Exercise prompt: I need the lines below from the one with "- TODO: Would" down to the one with "types of errors" reproduced exactly, both ends included, and nothing else.

================

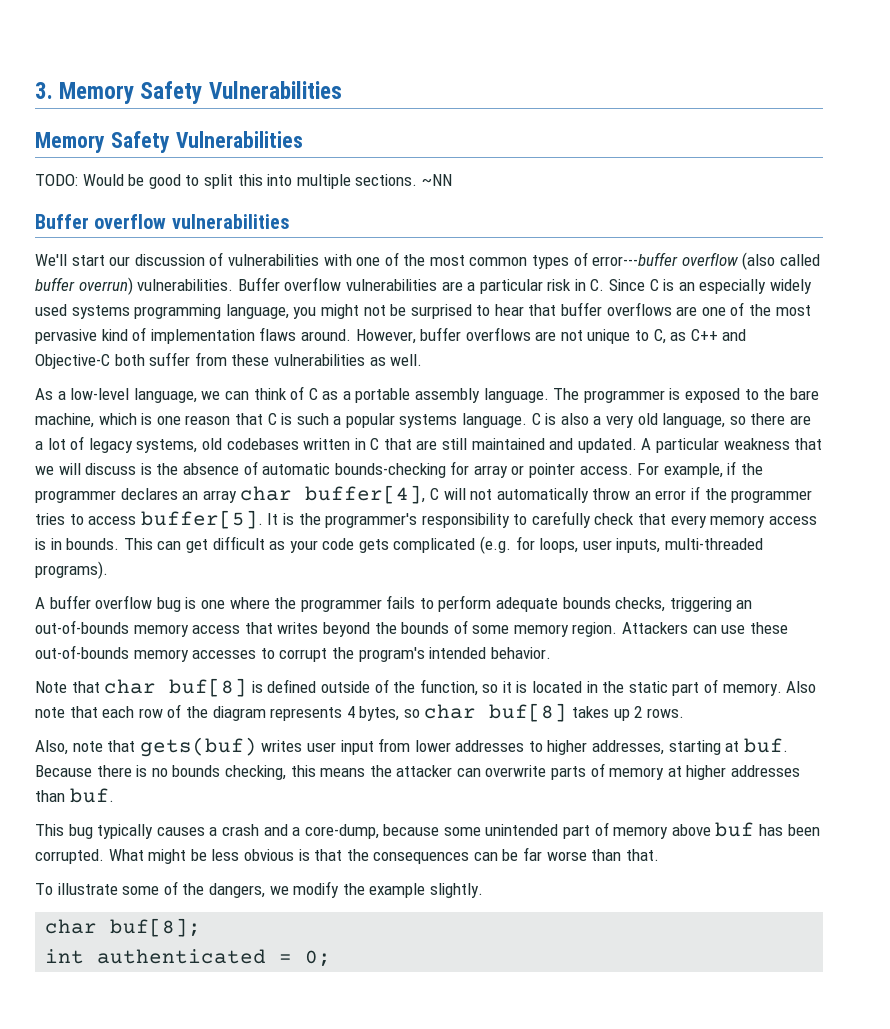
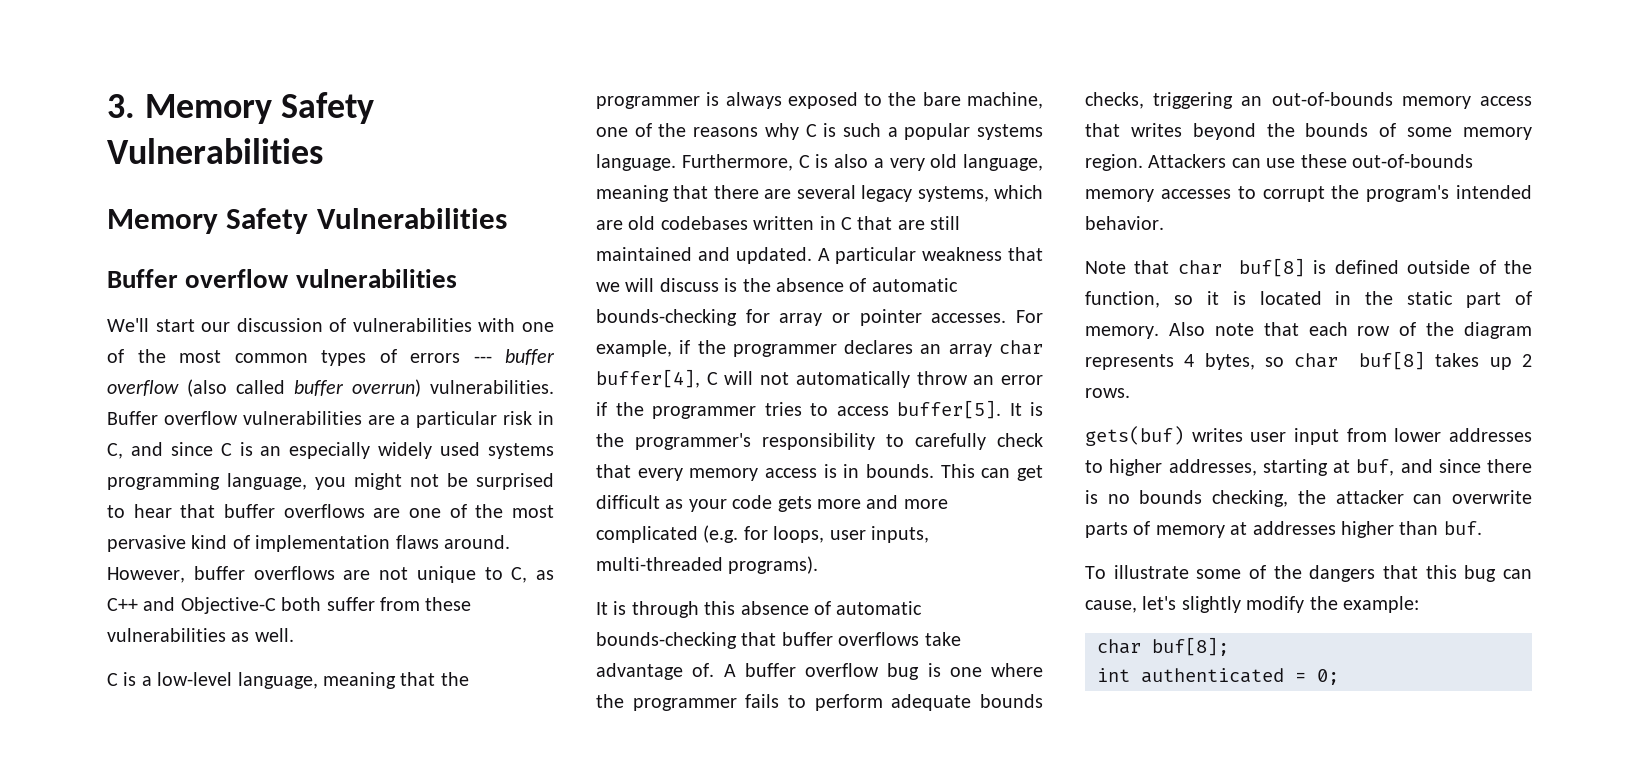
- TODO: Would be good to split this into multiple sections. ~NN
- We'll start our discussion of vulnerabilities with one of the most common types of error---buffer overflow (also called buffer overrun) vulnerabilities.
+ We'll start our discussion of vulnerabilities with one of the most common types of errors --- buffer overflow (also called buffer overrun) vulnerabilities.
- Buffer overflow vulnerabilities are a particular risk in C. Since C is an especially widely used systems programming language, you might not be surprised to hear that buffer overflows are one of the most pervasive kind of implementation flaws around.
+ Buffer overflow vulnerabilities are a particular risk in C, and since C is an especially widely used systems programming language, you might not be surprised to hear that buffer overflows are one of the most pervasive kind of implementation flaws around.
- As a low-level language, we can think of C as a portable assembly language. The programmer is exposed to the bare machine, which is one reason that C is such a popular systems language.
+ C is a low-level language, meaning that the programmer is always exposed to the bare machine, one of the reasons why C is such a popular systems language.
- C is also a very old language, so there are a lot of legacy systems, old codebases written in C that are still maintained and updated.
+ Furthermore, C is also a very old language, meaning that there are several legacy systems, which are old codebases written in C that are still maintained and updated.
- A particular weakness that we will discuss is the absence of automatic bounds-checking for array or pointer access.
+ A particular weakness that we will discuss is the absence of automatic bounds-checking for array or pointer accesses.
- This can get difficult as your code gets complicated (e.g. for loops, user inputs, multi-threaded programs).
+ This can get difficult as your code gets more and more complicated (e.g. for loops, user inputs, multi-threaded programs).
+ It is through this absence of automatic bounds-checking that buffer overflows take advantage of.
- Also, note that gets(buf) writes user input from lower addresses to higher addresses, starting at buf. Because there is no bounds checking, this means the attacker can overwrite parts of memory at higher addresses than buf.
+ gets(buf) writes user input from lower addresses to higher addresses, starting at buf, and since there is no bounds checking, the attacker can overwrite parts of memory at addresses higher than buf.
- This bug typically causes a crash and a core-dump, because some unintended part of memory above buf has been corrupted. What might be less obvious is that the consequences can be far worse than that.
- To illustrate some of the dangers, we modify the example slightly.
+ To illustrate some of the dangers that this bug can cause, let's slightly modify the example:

================

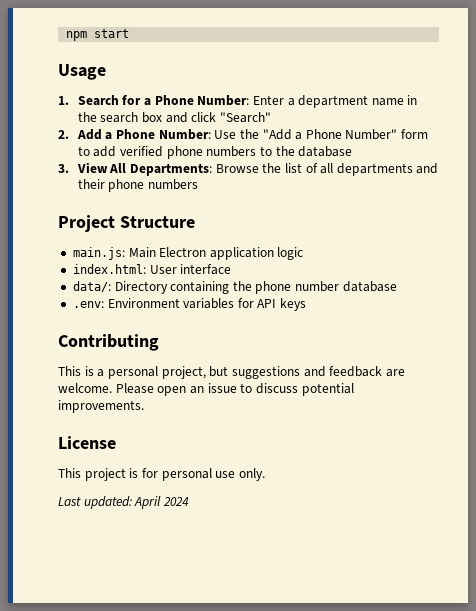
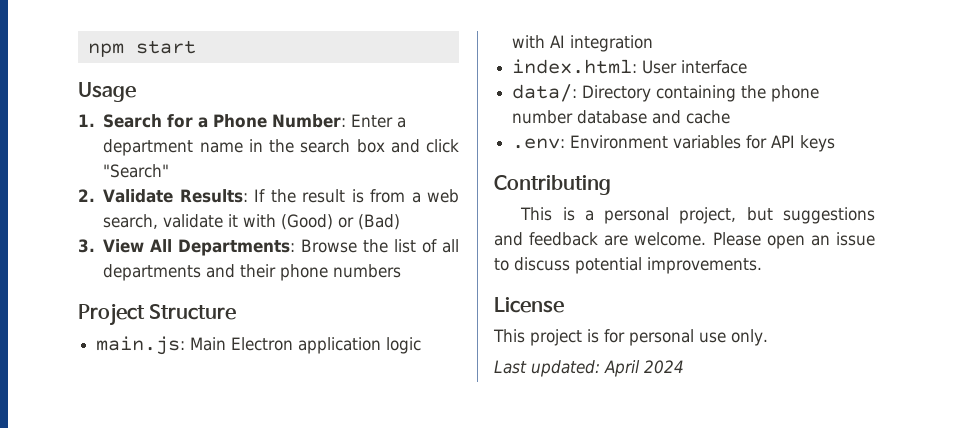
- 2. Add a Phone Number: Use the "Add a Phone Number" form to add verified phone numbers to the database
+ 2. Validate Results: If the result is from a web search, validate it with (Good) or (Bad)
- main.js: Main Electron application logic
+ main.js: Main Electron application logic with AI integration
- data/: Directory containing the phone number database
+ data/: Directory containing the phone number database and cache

================

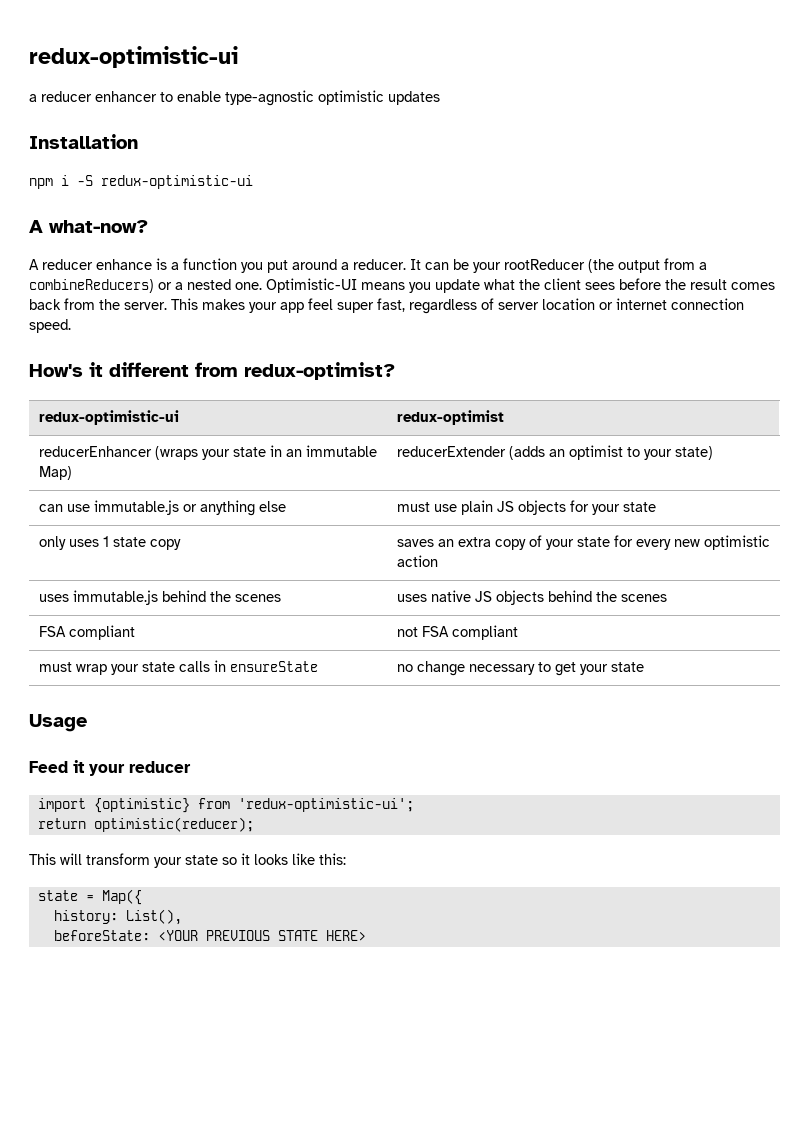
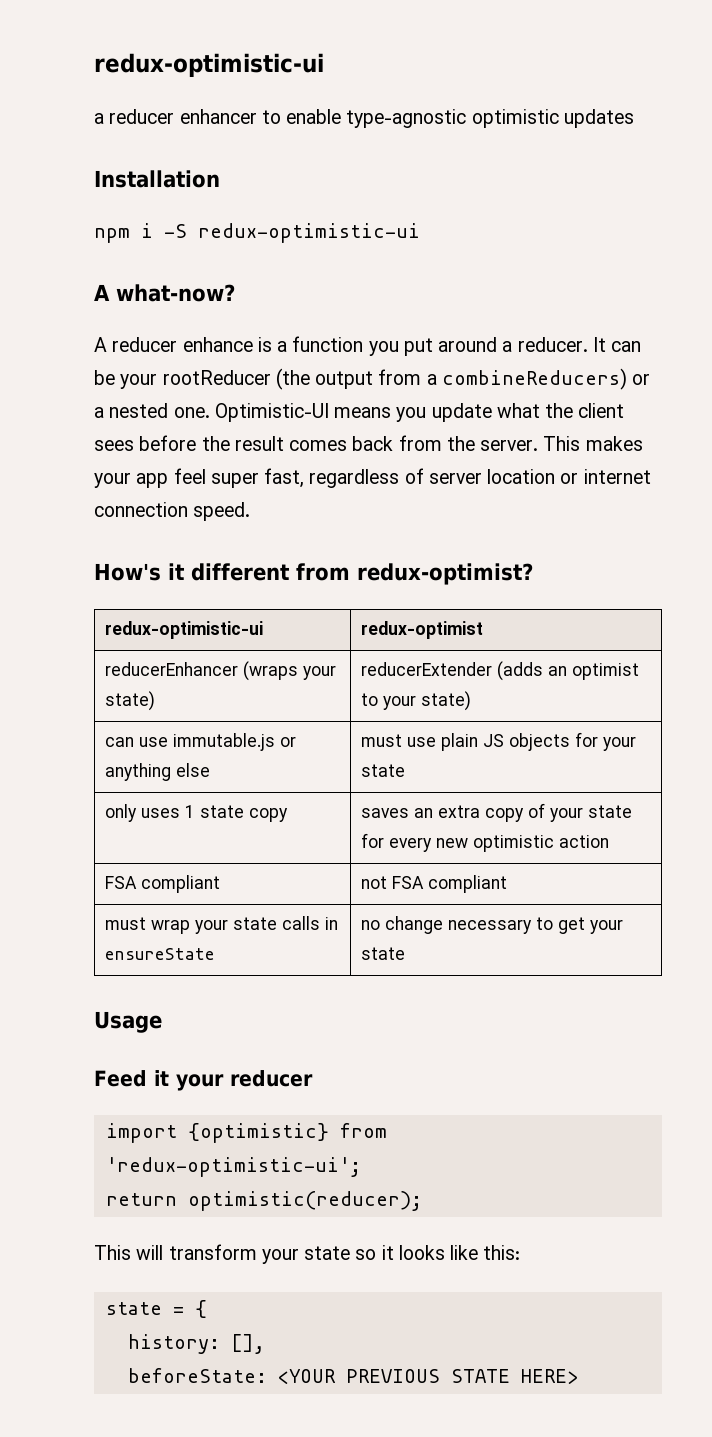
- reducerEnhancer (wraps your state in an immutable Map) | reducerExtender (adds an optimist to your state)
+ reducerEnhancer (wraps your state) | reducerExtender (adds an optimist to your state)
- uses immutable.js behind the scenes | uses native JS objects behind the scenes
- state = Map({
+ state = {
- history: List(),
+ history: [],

================

Exercise response:
- TODO: Would be good to split this into multiple sections. ~NN
- We'll start our discussion of vulnerabilities with one of the most common types of error---buffer overflow (also called buffer overrun) vulnerabilities.
+ We'll start our discussion of vulnerabilities with one of the most common types of errors --- buffer overflow (also called buffer overrun) vulnerabilities.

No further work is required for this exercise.